▶ _Work instructions_:
Every line of the records below should be restated exactly.

▶ _Material to process_:
---

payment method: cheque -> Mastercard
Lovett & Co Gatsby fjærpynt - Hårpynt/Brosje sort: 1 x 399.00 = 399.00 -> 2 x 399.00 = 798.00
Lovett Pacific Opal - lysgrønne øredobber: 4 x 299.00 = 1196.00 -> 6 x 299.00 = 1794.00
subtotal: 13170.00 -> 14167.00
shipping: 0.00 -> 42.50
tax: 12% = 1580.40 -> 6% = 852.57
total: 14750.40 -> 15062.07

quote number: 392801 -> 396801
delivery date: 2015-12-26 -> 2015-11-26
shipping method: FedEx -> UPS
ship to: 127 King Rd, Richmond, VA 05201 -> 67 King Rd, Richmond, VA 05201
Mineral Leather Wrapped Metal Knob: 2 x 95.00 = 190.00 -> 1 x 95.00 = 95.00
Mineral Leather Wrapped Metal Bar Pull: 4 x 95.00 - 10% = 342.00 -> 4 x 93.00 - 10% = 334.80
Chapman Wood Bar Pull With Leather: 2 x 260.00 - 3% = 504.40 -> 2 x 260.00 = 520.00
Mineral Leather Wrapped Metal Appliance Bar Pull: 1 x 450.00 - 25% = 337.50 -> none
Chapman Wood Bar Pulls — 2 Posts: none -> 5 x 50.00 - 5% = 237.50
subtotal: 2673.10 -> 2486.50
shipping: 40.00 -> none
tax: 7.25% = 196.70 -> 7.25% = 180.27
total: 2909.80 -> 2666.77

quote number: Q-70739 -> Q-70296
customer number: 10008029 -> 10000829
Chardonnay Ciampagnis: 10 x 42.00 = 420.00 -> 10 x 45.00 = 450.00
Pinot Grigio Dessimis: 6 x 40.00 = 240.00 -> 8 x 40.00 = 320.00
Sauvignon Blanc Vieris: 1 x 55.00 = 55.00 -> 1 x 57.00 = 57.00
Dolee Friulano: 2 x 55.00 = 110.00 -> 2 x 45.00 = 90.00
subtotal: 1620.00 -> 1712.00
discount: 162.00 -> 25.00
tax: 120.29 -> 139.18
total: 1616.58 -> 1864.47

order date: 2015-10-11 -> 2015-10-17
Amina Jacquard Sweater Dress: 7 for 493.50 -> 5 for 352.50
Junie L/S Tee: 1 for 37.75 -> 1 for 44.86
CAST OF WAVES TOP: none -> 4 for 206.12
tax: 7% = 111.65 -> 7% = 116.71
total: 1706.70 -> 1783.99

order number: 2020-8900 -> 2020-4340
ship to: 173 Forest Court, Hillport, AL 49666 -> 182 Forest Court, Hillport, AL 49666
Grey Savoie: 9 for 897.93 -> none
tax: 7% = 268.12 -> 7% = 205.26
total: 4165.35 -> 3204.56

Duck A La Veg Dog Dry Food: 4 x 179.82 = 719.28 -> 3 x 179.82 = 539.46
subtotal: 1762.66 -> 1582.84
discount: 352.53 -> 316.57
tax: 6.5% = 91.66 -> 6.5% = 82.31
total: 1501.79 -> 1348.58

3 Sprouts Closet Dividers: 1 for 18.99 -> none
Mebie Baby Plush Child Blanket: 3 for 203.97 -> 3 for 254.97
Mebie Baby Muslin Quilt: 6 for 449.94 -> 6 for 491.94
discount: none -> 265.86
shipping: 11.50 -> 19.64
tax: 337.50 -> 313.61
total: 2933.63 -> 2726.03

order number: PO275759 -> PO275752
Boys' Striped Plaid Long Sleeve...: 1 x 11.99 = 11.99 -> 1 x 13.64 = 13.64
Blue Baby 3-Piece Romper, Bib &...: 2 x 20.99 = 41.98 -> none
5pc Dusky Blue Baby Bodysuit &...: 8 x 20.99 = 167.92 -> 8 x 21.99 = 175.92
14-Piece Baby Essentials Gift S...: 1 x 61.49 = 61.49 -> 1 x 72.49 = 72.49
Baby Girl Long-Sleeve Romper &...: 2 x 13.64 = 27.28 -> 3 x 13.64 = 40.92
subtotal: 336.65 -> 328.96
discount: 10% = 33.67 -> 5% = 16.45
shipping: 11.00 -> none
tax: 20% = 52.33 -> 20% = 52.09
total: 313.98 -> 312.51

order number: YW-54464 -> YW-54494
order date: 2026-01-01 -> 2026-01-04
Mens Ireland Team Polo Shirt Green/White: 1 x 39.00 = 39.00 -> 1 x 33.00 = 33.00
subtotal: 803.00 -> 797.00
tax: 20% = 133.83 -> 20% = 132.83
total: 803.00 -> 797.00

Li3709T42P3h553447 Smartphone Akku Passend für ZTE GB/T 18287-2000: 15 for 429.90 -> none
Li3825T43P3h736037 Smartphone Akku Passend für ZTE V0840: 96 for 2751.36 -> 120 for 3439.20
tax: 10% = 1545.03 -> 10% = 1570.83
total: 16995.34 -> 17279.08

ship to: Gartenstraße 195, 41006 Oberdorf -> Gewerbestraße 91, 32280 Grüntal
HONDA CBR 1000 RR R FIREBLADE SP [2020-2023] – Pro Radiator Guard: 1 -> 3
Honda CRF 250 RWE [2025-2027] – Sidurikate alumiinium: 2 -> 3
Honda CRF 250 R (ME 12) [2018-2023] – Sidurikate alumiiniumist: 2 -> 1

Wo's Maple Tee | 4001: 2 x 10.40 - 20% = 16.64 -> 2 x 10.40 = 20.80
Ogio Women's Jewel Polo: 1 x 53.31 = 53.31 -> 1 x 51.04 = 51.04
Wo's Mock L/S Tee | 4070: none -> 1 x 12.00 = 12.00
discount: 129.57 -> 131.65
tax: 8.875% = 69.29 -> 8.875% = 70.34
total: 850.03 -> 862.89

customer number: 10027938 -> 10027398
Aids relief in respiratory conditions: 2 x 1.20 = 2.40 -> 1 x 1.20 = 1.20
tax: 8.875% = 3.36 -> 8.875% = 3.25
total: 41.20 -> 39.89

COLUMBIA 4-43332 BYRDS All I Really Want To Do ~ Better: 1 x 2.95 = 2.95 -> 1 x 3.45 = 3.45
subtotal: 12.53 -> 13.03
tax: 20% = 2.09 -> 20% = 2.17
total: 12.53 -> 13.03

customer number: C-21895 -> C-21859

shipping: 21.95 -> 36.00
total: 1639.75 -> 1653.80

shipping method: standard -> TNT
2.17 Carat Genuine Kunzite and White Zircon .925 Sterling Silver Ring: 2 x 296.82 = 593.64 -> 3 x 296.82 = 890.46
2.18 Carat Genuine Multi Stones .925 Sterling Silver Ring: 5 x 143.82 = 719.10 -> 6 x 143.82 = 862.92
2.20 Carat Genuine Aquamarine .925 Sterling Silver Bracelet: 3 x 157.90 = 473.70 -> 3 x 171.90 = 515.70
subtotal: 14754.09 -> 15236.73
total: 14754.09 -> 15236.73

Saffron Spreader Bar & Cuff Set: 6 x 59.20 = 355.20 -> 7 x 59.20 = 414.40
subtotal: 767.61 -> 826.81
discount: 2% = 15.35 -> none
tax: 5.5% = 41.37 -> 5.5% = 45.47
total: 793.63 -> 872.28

---

▶ _Solved exercise_:
payment method: cheque -> Mastercard
Lovett & Co Gatsby fjærpynt - Hårpynt/Brosje sort: 1 x 399.00 = 399.00 -> 2 x 399.00 = 798.00
Lovett Pacific Opal - lysgrønne øredobber: 4 x 299.00 = 1196.00 -> 6 x 299.00 = 1794.00
subtotal: 13170.00 -> 14167.00
shipping: 0.00 -> 42.50
tax: 12% = 1580.40 -> 6% = 852.57
total: 14750.40 -> 15062.07

quote number: 392801 -> 396801
delivery date: 2015-12-26 -> 2015-11-26
shipping method: FedEx -> UPS
ship to: 127 King Rd, Richmond, VA 05201 -> 67 King Rd, Richmond, VA 05201
Mineral Leather Wrapped Metal Knob: 2 x 95.00 = 190.00 -> 1 x 95.00 = 95.00
Mineral Leather Wrapped Metal Bar Pull: 4 x 95.00 - 10% = 342.00 -> 4 x 93.00 - 10% = 334.80
Chapman Wood Bar Pull With Leather: 2 x 260.00 - 3% = 504.40 -> 2 x 260.00 = 520.00
Mineral Leather Wrapped Metal Appliance Bar Pull: 1 x 450.00 - 25% = 337.50 -> none
Chapman Wood Bar Pulls — 2 Posts: none -> 5 x 50.00 - 5% = 237.50
subtotal: 2673.10 -> 2486.50
shipping: 40.00 -> none
tax: 7.25% = 196.70 -> 7.25% = 180.27
total: 2909.80 -> 2666.77

quote number: Q-70739 -> Q-70296
customer number: 10008029 -> 10000829
Chardonnay Ciampagnis: 10 x 42.00 = 420.00 -> 10 x 45.00 = 450.00
Pinot Grigio Dessimis: 6 x 40.00 = 240.00 -> 8 x 40.00 = 320.00
Sauvignon Blanc Vieris: 1 x 55.00 = 55.00 -> 1 x 57.00 = 57.00
Dolee Friulano: 2 x 55.00 = 110.00 -> 2 x 45.00 = 90.00
subtotal: 1620.00 -> 1712.00
discount: 162.00 -> 25.00
tax: 120.29 -> 139.18
total: 1616.58 -> 1864.47

order date: 2015-10-11 -> 2015-10-17
Amina Jacquard Sweater Dress: 7 for 493.50 -> 5 for 352.50
Junie L/S Tee: 1 for 37.75 -> 1 for 44.86
CAST OF WAVES TOP: none -> 4 for 206.12
tax: 7% = 111.65 -> 7% = 116.71
total: 1706.70 -> 1783.99

order number: 2020-8900 -> 2020-4340
ship to: 173 Forest Court, Hillport, AL 49666 -> 182 Forest Court, Hillport, AL 49666
Grey Savoie: 9 for 897.93 -> none
tax: 7% = 268.12 -> 7% = 205.26
total: 4165.35 -> 3204.56

Duck A La Veg Dog Dry Food: 4 x 179.82 = 719.28 -> 3 x 179.82 = 539.46
subtotal: 1762.66 -> 1582.84
discount: 352.53 -> 316.57
tax: 6.5% = 91.66 -> 6.5% = 82.31
total: 1501.79 -> 1348.58

3 Sprouts Closet Dividers: 1 for 18.99 -> none
Mebie Baby Plush Child Blanket: 3 for 203.97 -> 3 for 254.97
Mebie Baby Muslin Quilt: 6 for 449.94 -> 6 for 491.94
discount: none -> 265.86
shipping: 11.50 -> 19.64
tax: 337.50 -> 313.61
total: 2933.63 -> 2726.03

order number: PO275759 -> PO275752
Boys' Striped Plaid Long Sleeve...: 1 x 11.99 = 11.99 -> 1 x 13.64 = 13.64
Blue Baby 3-Piece Romper, Bib &...: 2 x 20.99 = 41.98 -> none
5pc Dusky Blue Baby Bodysuit &...: 8 x 20.99 = 167.92 -> 8 x 21.99 = 175.92
14-Piece Baby Essentials Gift S...: 1 x 61.49 = 61.49 -> 1 x 72.49 = 72.49
Baby Girl Long-Sleeve Romper &...: 2 x 13.64 = 27.28 -> 3 x 13.64 = 40.92
subtotal: 336.65 -> 328.96
discount: 10% = 33.67 -> 5% = 16.45
shipping: 11.00 -> none
tax: 20% = 52.33 -> 20% = 52.09
total: 313.98 -> 312.51

order number: YW-54464 -> YW-54494
order date: 2026-01-01 -> 2026-01-04
Mens Ireland Team Polo Shirt Green/White: 1 x 39.00 = 39.00 -> 1 x 33.00 = 33.00
subtotal: 803.00 -> 797.00
tax: 20% = 133.83 -> 20% = 132.83
total: 803.00 -> 797.00

Li3709T42P3h553447 Smartphone Akku Passend für ZTE GB/T 18287-2000: 15 for 429.90 -> none
Li3825T43P3h736037 Smartphone Akku Passend für ZTE V0840: 96 for 2751.36 -> 120 for 3439.20
tax: 10% = 1545.03 -> 10% = 1570.83
total: 16995.34 -> 17279.08

ship to: Gartenstraße 195, 41006 Oberdorf -> Gewerbestraße 91, 32280 Grüntal
HONDA CBR 1000 RR R FIREBLADE SP [2020-2023] – Pro Radiator Guard: 1 -> 3
Honda CRF 250 RWE [2025-2027] – Sidurikate alumiinium: 2 -> 3
Honda CRF 250 R (ME 12) [2018-2023] – Sidurikate alumiiniumist: 2 -> 1

Wo's Maple Tee | 4001: 2 x 10.40 - 20% = 16.64 -> 2 x 10.40 = 20.80
Ogio Women's Jewel Polo: 1 x 53.31 = 53.31 -> 1 x 51.04 = 51.04
Wo's Mock L/S Tee | 4070: none -> 1 x 12.00 = 12.00
discount: 129.57 -> 131.65
tax: 8.875% = 69.29 -> 8.875% = 70.34
total: 850.03 -> 862.89

customer number: 10027938 -> 10027398
Aids relief in respiratory conditions: 2 x 1.20 = 2.40 -> 1 x 1.20 = 1.20
tax: 8.875% = 3.36 -> 8.875% = 3.25
total: 41.20 -> 39.89

COLUMBIA 4-43332 BYRDS All I Really Want To Do ~ Better: 1 x 2.95 = 2.95 -> 1 x 3.45 = 3.45
subtotal: 12.53 -> 13.03
tax: 20% = 2.09 -> 20% = 2.17
total: 12.53 -> 13.03

customer number: C-21895 -> C-21859

shipping: 21.95 -> 36.00
total: 1639.75 -> 1653.80

shipping method: standard -> TNT
2.17 Carat Genuine Kunzite and White Zircon .925 Sterling Silver Ring: 2 x 296.82 = 593.64 -> 3 x 296.82 = 890.46
2.18 Carat Genuine Multi Stones .925 Sterling Silver Ring: 5 x 143.82 = 719.10 -> 6 x 143.82 = 862.92
2.20 Carat Genuine Aquamarine .925 Sterling Silver Bracelet: 3 x 157.90 = 473.70 -> 3 x 171.90 = 515.70
subtotal: 14754.09 -> 15236.73
total: 14754.09 -> 15236.73

Saffron Spreader Bar & Cuff Set: 6 x 59.20 = 355.20 -> 7 x 59.20 = 414.40
subtotal: 767.61 -> 826.81
discount: 2% = 15.35 -> none
tax: 5.5% = 41.37 -> 5.5% = 45.47
total: 793.63 -> 872.28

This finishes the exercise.